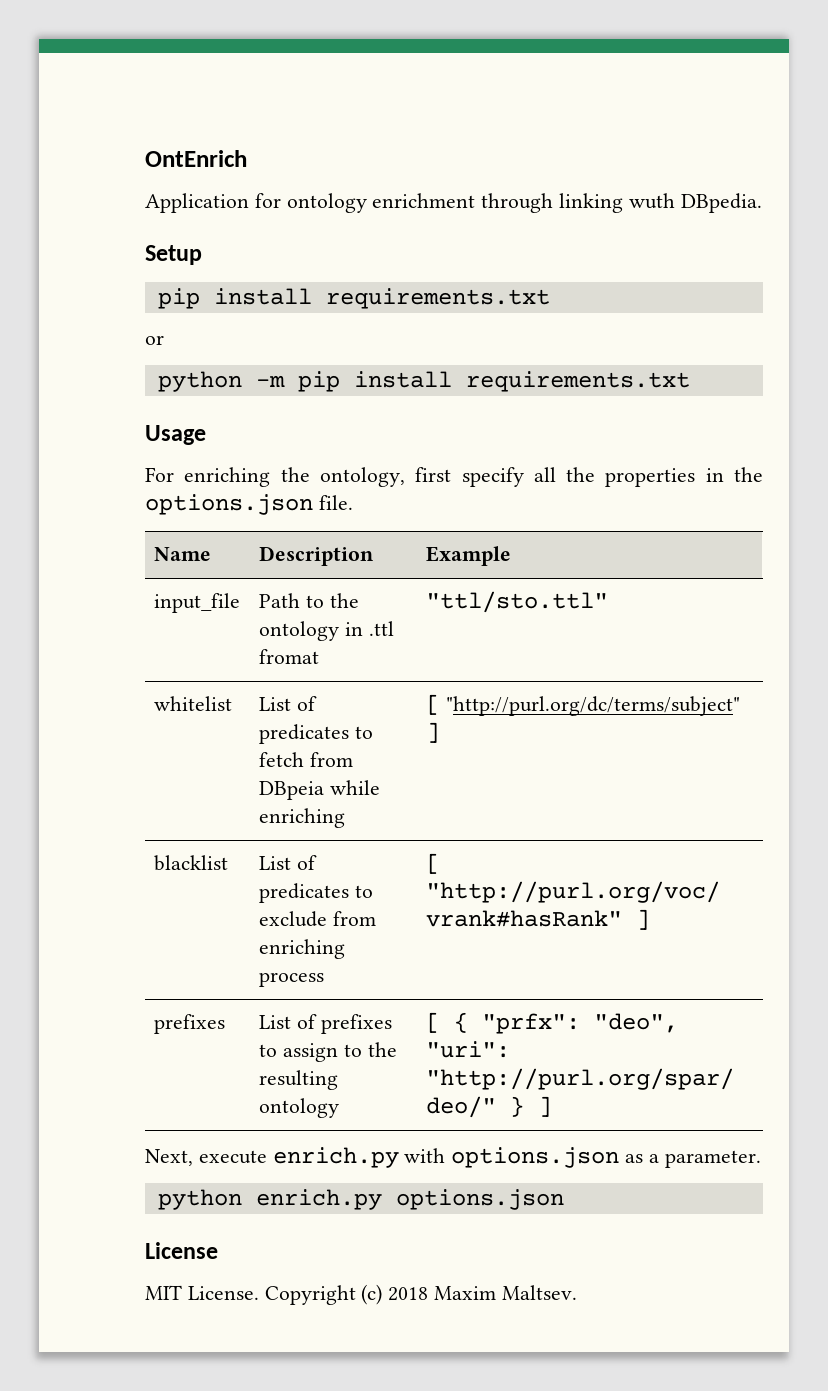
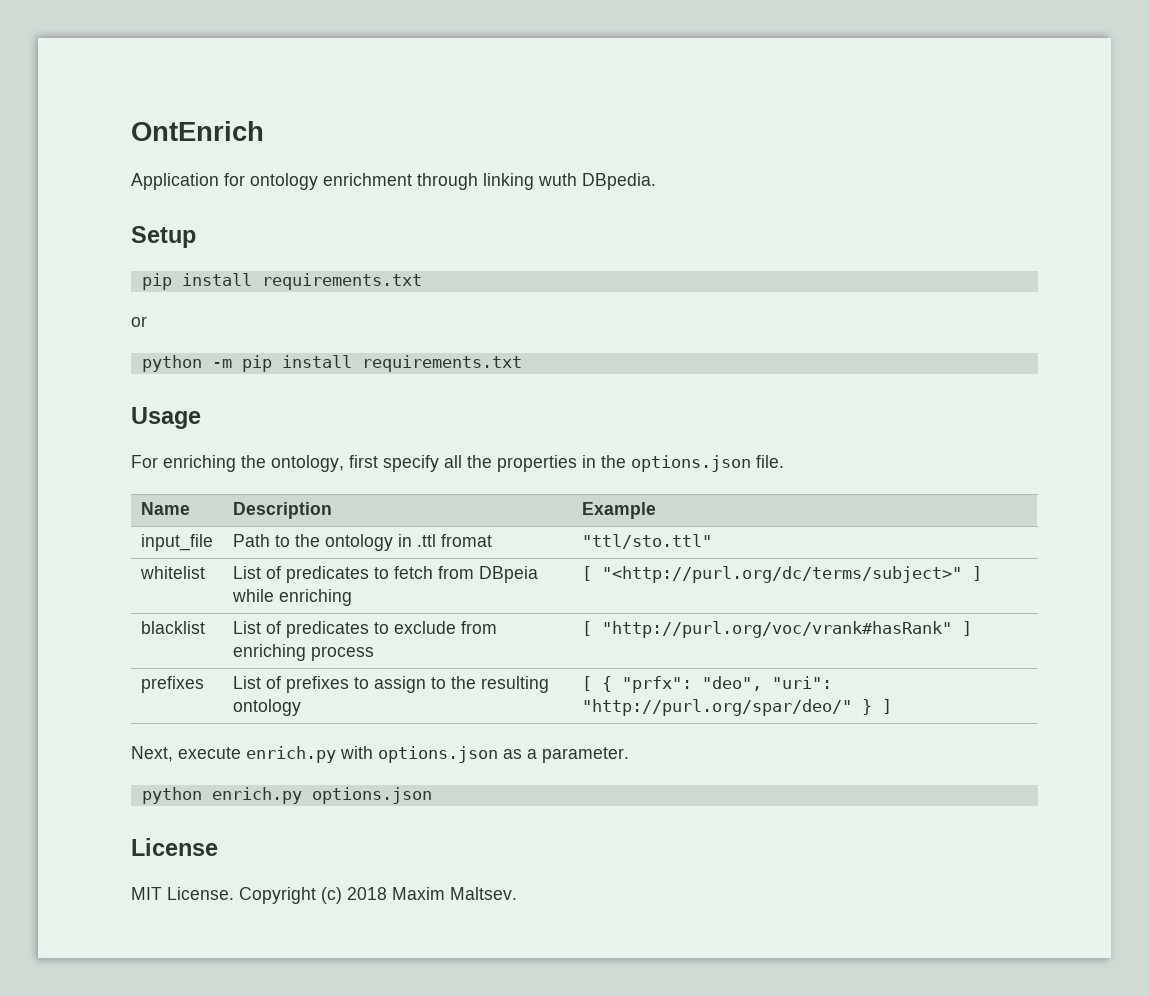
[445,696,740,716] "http://purl.org/dc/terms/subject" -> [601,566,962,583] "<http://purl.org/dc/terms/subject>"

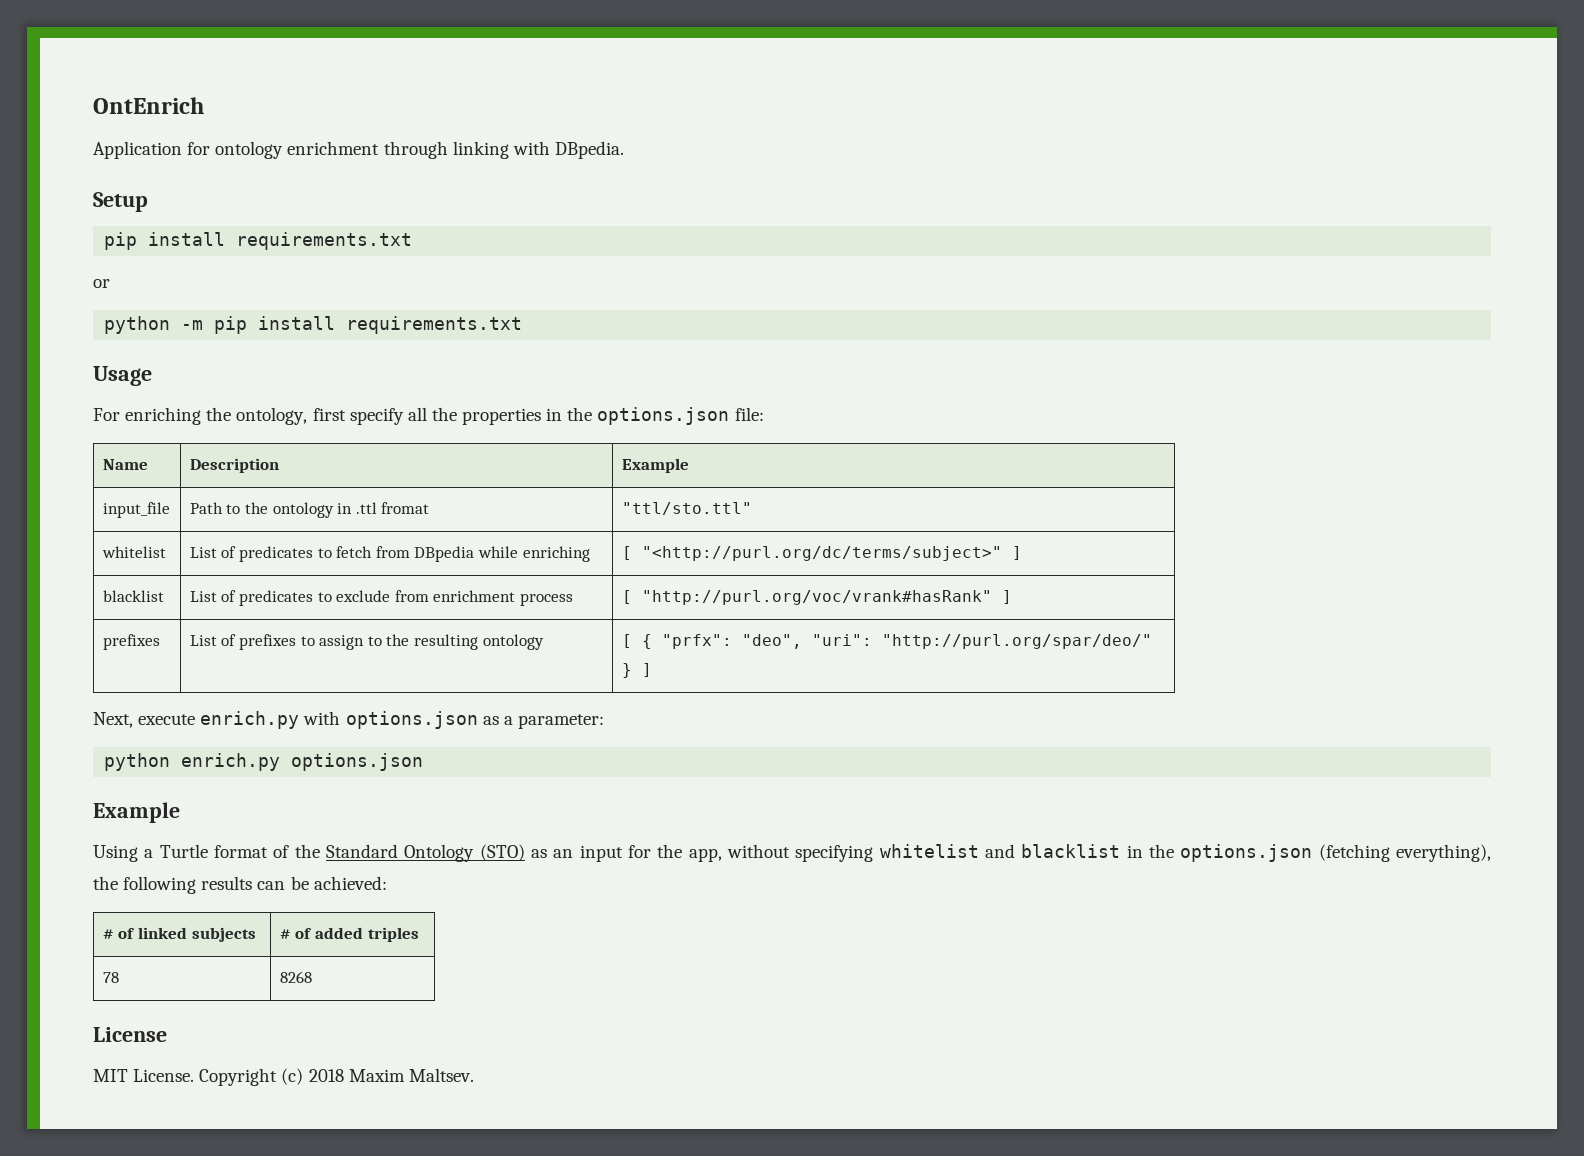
[538,173,577,186] wuth -> [512,141,550,155] with
[756,455,784,468] file. -> [734,407,764,421] file:
[478,566,538,583] DBpeia -> [414,546,475,562] DBpedia
[232,644,306,661] enriching -> [433,590,516,602] enrichment
[542,747,629,763] parameter. -> [517,714,604,729] parameter:
(432, 795) none -> [93,802,180,823] [93,844,1491,862] [93,876,387,894] [102,927,256,942] [279,927,419,942] [102,972,119,983] [279,971,312,983] // Example // Using a Turtle format of the Standard Ontology (STO) as an input for the app, without specifying whitelist and blacklist in the options.json (fetching everything), the following results can be achieved: // # of linked subjects | # of added triples // 78 | 8268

====================

What is expected » All records must be output exactly as they are, except for the pictures, which are left out.

Result »
[445,696,740,716] "http://purl.org/dc/terms/subject" -> [601,566,962,583] "<http://purl.org/dc/terms/subject>"

[538,173,577,186] wuth -> [512,141,550,155] with
[756,455,784,468] file. -> [734,407,764,421] file:
[478,566,538,583] DBpeia -> [414,546,475,562] DBpedia
[232,644,306,661] enriching -> [433,590,516,602] enrichment
[542,747,629,763] parameter. -> [517,714,604,729] parameter:
(432, 795) none -> [93,802,180,823] [93,844,1491,862] [93,876,387,894] [102,927,256,942] [279,927,419,942] [102,972,119,983] [279,971,312,983] // Example // Using a Turtle format of the Standard Ontology (STO) as an input for the app, without specifying whitelist and blacklist in the options.json (fetching everything), the following results can be achieved: // # of linked subjects | # of added triples // 78 | 8268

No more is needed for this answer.